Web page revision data

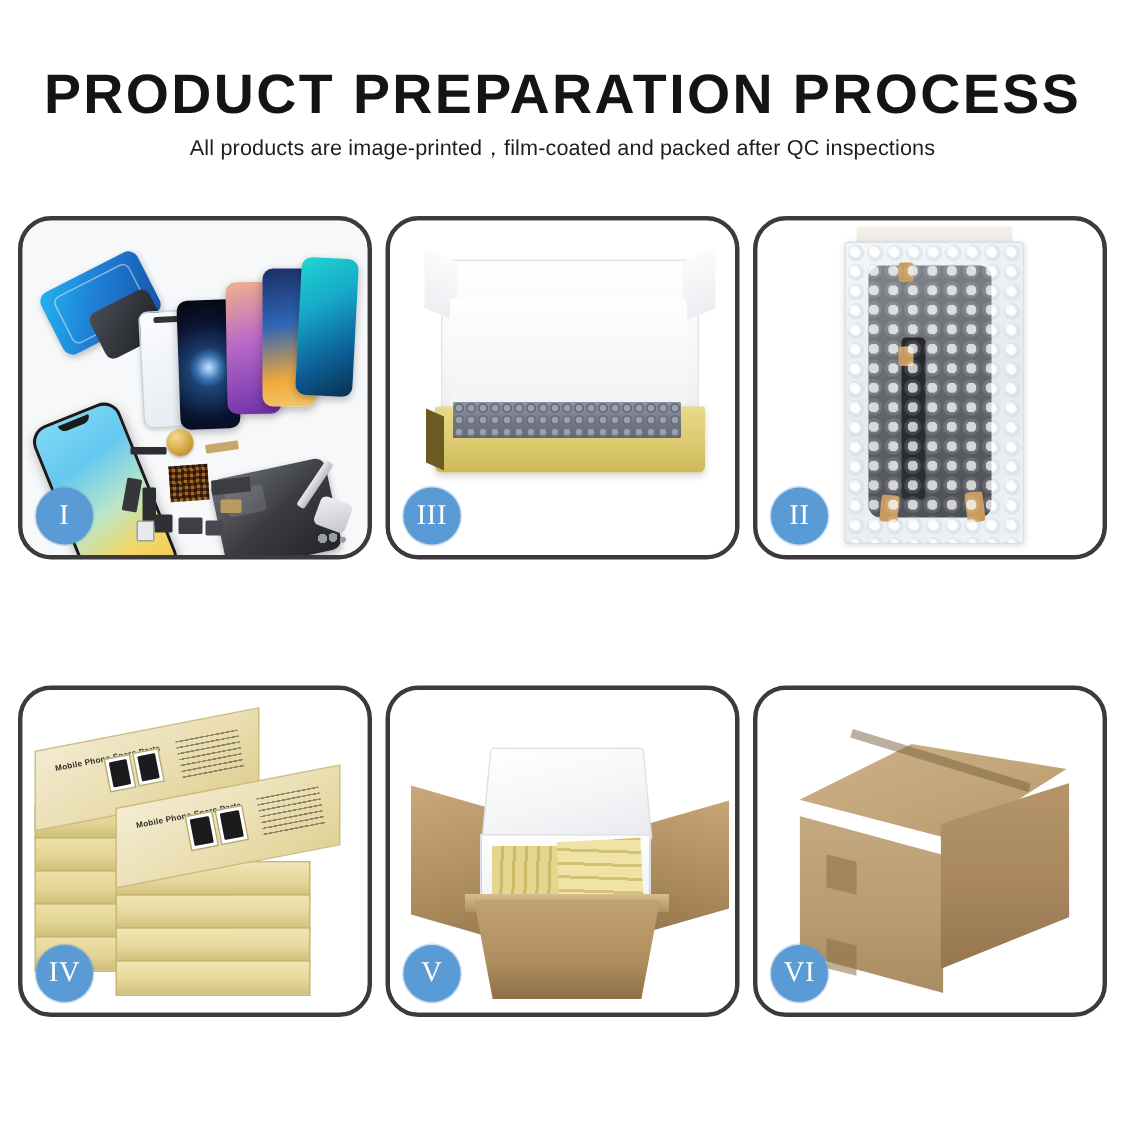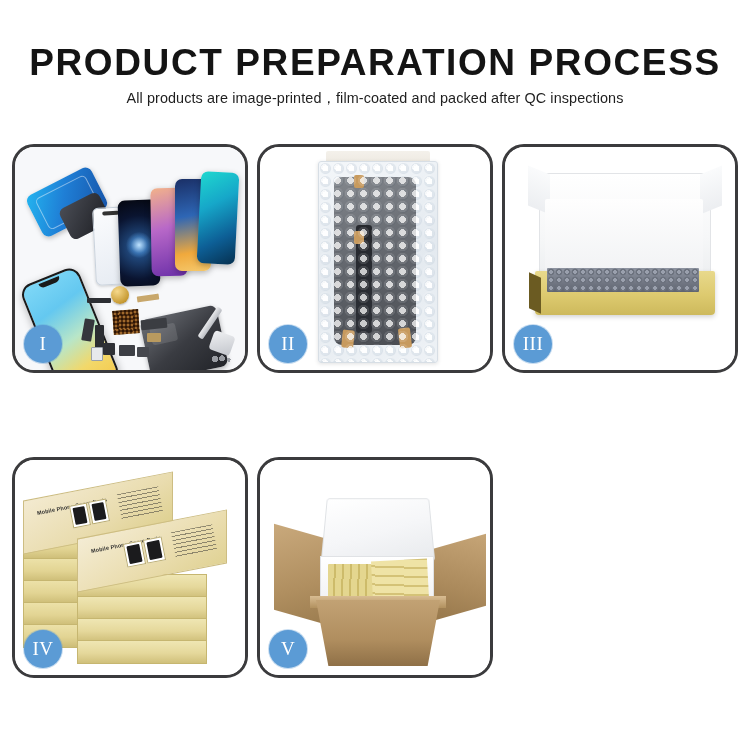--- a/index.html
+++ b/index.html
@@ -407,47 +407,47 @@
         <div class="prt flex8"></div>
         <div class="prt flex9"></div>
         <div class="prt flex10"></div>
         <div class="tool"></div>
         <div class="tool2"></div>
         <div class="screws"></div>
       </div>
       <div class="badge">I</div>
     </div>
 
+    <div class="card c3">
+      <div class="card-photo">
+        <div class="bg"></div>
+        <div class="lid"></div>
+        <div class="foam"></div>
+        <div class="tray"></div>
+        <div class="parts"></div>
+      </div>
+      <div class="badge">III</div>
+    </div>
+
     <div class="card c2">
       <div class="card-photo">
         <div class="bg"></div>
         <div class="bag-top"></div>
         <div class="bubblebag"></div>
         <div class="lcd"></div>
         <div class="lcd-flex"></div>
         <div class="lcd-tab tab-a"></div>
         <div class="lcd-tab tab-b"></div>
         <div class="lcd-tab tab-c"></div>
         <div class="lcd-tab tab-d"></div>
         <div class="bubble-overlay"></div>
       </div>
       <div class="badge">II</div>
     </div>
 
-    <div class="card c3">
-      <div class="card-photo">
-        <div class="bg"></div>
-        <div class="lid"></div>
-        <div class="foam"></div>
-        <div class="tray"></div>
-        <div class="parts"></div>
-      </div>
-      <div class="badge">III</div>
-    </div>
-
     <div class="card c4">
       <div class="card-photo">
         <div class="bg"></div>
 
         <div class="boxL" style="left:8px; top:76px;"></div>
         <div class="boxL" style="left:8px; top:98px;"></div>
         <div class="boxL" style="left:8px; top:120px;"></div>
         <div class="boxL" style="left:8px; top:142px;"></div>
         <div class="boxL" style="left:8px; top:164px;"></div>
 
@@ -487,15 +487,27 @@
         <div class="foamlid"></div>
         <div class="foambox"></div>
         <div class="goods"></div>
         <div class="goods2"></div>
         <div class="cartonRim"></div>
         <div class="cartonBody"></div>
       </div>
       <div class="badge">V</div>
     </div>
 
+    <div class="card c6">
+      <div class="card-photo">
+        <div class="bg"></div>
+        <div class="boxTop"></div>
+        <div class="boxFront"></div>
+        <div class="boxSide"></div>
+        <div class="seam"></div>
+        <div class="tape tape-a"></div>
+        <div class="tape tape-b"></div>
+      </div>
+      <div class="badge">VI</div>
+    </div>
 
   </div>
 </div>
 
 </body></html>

* * *

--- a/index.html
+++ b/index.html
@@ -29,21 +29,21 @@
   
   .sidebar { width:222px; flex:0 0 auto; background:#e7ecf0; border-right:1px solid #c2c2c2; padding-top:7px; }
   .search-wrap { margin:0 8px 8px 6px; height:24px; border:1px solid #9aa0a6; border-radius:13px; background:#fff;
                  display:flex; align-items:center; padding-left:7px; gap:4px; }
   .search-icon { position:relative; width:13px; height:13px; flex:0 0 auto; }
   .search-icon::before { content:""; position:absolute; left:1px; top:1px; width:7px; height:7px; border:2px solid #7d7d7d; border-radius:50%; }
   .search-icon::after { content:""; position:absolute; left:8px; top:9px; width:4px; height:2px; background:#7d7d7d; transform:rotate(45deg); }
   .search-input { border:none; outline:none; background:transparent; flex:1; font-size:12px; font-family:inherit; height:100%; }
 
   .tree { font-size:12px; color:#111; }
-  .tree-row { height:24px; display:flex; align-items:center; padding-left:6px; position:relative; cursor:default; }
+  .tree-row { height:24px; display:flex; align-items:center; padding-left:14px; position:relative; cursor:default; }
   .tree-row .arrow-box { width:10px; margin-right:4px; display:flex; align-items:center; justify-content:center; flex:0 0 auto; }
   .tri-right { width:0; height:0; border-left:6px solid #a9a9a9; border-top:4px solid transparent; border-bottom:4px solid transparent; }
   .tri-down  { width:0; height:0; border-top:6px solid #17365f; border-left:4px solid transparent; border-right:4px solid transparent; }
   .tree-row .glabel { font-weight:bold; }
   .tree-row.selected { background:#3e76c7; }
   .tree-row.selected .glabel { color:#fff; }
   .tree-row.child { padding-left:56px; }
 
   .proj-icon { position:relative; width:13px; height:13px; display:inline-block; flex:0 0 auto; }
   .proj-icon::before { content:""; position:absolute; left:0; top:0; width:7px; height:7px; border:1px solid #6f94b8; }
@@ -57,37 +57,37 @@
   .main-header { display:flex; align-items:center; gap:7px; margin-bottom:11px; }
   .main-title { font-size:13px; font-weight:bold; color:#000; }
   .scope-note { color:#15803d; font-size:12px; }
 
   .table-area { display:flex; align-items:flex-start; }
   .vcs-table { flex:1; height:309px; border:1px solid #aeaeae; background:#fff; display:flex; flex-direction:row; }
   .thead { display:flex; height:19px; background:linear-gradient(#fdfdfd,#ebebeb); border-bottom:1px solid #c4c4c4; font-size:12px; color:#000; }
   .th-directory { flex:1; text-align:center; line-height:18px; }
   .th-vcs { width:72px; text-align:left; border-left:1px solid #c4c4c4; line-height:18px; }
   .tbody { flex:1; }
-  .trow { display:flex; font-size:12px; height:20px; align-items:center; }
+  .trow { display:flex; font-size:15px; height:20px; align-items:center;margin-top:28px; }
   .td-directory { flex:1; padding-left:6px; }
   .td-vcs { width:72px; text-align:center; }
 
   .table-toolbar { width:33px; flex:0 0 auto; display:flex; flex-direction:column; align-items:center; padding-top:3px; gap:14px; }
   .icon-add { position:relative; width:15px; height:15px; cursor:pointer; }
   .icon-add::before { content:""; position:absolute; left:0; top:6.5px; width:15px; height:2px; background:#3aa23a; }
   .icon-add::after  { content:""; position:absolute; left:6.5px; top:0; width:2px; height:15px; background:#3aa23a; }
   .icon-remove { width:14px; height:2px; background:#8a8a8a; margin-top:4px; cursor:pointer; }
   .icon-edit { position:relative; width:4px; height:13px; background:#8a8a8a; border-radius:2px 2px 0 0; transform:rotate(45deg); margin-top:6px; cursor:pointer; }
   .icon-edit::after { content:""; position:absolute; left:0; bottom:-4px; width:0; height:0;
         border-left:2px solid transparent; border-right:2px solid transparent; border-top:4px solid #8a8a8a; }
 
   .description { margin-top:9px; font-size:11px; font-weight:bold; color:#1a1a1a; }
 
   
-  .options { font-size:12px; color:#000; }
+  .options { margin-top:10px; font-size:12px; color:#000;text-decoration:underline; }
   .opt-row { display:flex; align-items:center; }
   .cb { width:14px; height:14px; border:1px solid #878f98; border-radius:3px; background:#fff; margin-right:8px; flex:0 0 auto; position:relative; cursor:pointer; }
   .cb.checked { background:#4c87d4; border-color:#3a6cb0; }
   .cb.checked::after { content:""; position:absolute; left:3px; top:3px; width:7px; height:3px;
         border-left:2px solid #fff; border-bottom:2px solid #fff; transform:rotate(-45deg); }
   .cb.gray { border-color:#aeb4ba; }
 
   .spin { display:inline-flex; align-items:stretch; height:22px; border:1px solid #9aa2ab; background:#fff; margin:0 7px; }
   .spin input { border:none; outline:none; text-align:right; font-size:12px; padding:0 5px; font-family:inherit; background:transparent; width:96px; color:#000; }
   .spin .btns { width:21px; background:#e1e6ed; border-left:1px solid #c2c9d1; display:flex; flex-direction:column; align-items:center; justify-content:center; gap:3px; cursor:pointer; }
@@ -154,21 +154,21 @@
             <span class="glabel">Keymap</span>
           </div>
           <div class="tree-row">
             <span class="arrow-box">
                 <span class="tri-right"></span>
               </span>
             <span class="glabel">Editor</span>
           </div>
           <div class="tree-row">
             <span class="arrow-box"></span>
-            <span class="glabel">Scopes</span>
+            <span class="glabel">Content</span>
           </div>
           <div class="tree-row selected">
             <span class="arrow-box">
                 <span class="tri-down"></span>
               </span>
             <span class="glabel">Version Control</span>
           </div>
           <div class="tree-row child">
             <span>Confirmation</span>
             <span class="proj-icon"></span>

§ Task to carry out:
Show every line above where "outline" is found.

§ Response area:
   .search-input { border:none; outline:none; background:transparent; flex:1; font-size:12px; font-family:inherit; height:100%; }
   .spin input { border:none; outline:none; text-align:right; font-size:12px; padding:0 5px; font-family:inherit; background:transparent; width:96px; color:#000; }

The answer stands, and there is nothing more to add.